January 27, 2022


The Heart of Caring: A Life in Pediatrics. By Mark Vonnegut. Seven Stories Press. $25.95.

     Sensitive, concerned, knowledgeable thinking delivered in a style that can charitably be described as uneven – that, in essence, is Mark Vonnegut’s The Heart of Caring. As a pediatrician, Vonnegut has patient-focused attitudes that are defiantly old-fashioned, and feelings about kids and parents that, if not 100% demonstrably true, are most definitely heartfelt: “All parents want to be good parents. …Feed the baby. Keep the baby warm. Change the baby’s diapers. …People are all helpless babies who don’t last long or do well without care.”

     Vonnegut is at his best when telling stories of specific patients and what he learned from them, such as a baby named Adeline who was born with trisomy 13, “which is so rare that most people haven’t heard of it” and which leads to a projected lifespan of six months. This girl lived to age 23, “far and away the oldest patient with trisomy 13,” and “taught me more about pediatrics than anyone else.” Vonnegut is much less effective when using examples of patients such as Adeline to make societal points: “Adeline and other children born with genetic diseases are what insurance companies call ‘high utilizers.’ They send us lists of our ‘high utilizers’ as if there was something we could or should be doing about them.”

     Certainly Vonnegut’s feelings about insurance and about medical care in general are clear in The Heart of Caring: “Parading cute, unfortunate children across our TV screens to ask for money is disturbing. …It would be way less expensive to just take care of sick people.” This is on-the-side-of-the-angels thinking, but it is not necessarily realistic. And Vonnegut’s views, especially although not solely about insurance companies, sometimes cause him to become shrill to the point of producing paragraphs that are thoroughly muddled: “Nurse practitioners (NPs) and physician assistants are called ‘physician extenders.’ Innovation that’s all about money and hardly, if at all, about healthcare is dishonest. That NPs are often good clinicians is a lucky break. Doctors who had questions about expanding the role of NPs were dismissed as money-grubbing, obstructionist cranks. To the best of my knowledge, there were no clinical studies or pilot programs, and no one ever mentioned the billions of dollars that would fall into the lap of the insurance industry.”
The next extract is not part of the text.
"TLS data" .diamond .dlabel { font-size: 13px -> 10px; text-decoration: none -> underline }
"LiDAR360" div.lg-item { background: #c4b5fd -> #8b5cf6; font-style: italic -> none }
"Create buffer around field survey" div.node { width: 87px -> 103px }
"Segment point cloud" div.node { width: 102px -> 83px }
     Far better and more meaningful for readers than trying to sort out exactly what Vonnegut is trying to say in that section and others like it is paying attention when he talks about patients he has seen and what he learned from seeing them. There is the case of an 11-month-old Haitian girl with tuberculosis of the brain and spinal cord – the result, it turned out, of HIV infection, which at the time (1980) was not yet known. There is the case of harvesting a baby’s bone marrow to provide a transplant for his older brother. There is the baby born with bones so fragile that, at birth, he had more than 100 fractures. There is the child who throws up after eating eggplant but keeps being fed eggplant because his mother is sure he cannot be allergic to it. And the child who is allergic to Christmas trees.
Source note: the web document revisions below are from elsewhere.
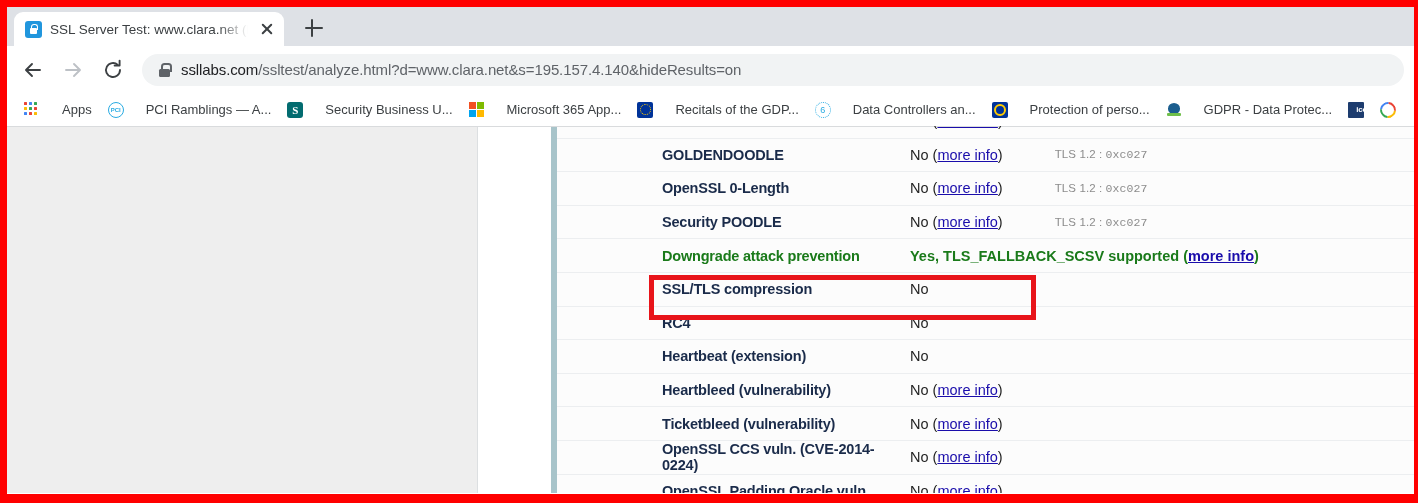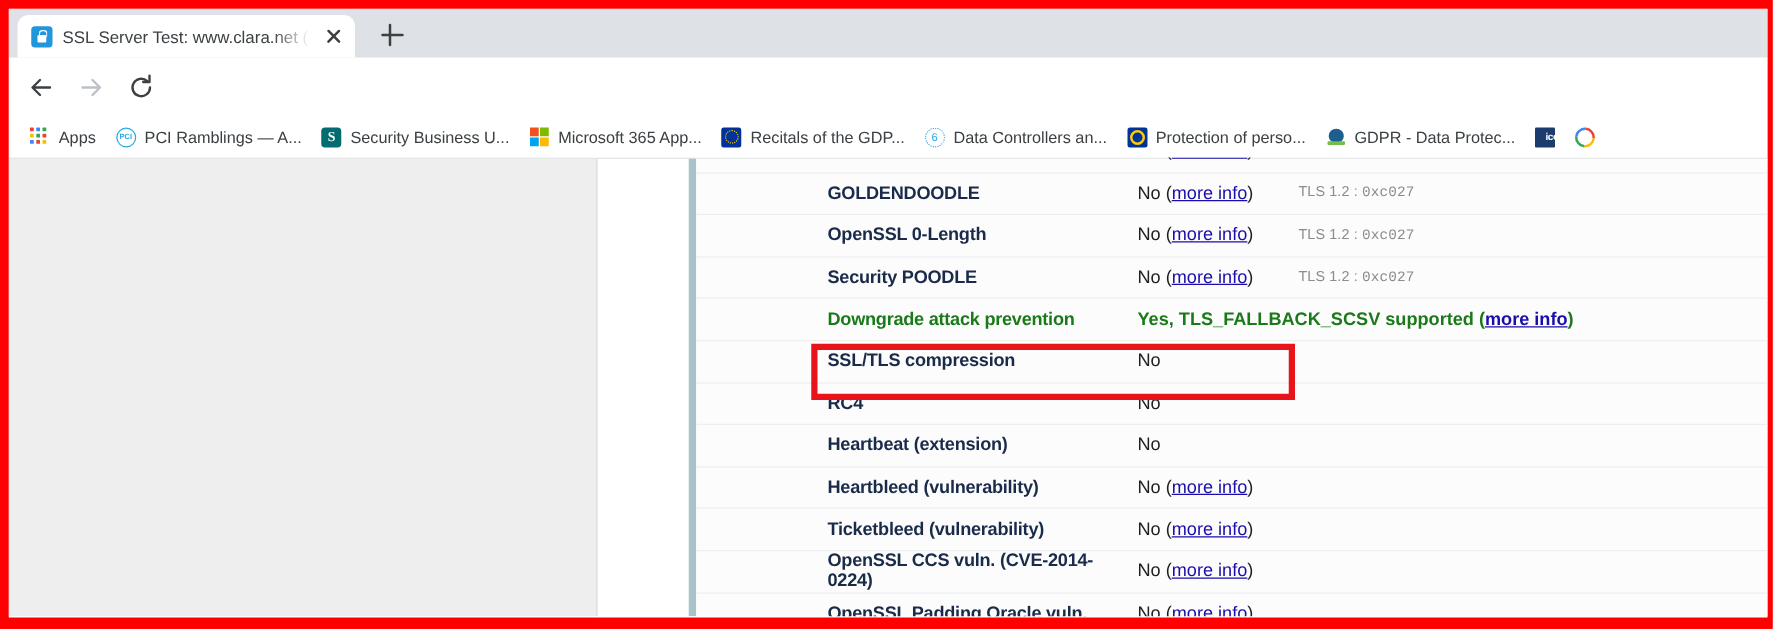"ssllabs.com/ssltest/analyze.html?d=www.c" div.omnibox { html: none -> <div> <span></span> <span><span>ssllabs.com</span><span>/ssltest/analyze.html?d=www.clara.net&amp;s=195.157.4.140&amp;hideResults=on</span></span> </div> }
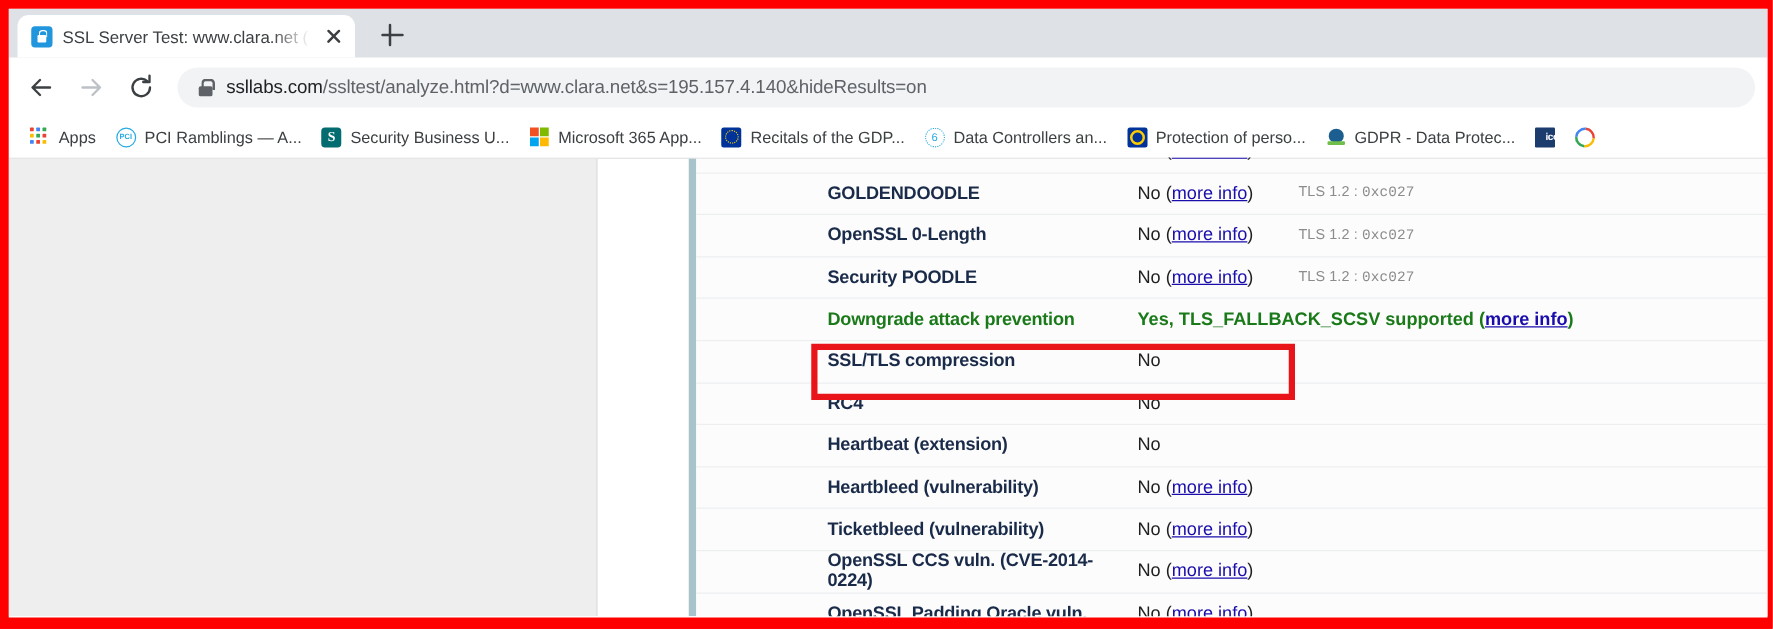"Apps" .bm { gap: 7px -> 22px }
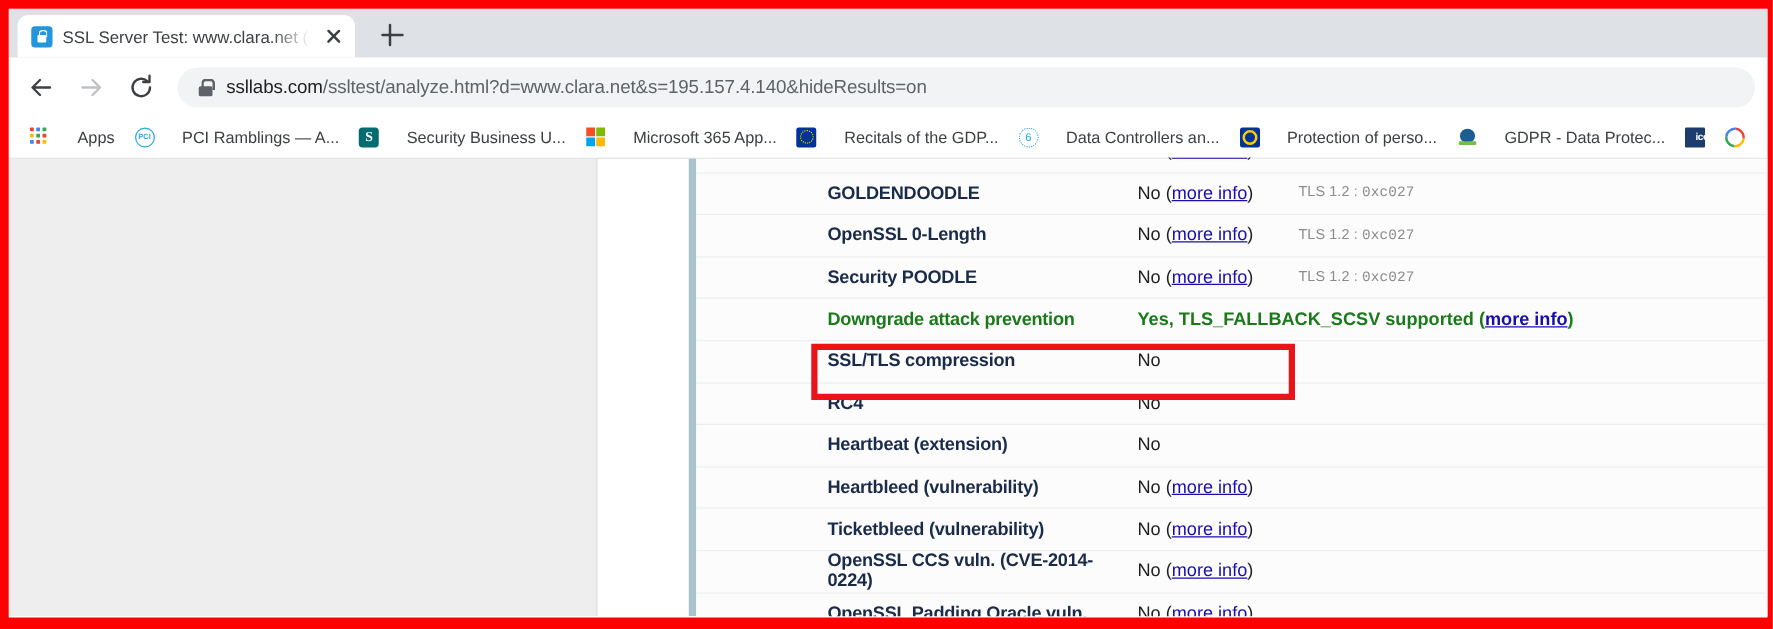"TLS 1.2 : 0xc027" .r-cipher { margin-left: 12px -> 28px }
     The stories of these children, of the difficulty of diagnosing and treating them, of the care and commitment that Vonnegut and other pediatricians display day after day, patient after patient, under arduous and often frustrating circumstances – the stories of the doctors’ successes and failures, of the things that uplift them and depress them – these are the elements of The Heart of Caring that are exceptionally involving and that will stay with readers long after they finish the book. But they fit uneasily with a level of advocacy that, however well-intentioned, often makes the book descend into a screed that seems out of touch with reality and that shows Vonnegut longing for an idealized, idyllic past in which medicine in general and pediatrics in particular were perfect: “Having gone to medical school meant something. We practiced cost-effective care because it was the right thing to do and protected our patients from ineffective care. We didn’t need carrots and sticks any more than our patients needed co-payments or deductibles.” The Heart of Caring shows, again and again, that Vonnegut has been and remains a concerned, knowledgeable and effective practitioner. But it also shows, again and again, that he is not a policy maker, not a solutions-oriented analyst of modern medical practices, and not really interested in fixing the admitted imperfections in the American medical model – only in complaining about it to the point of far-too-frequent incoherence.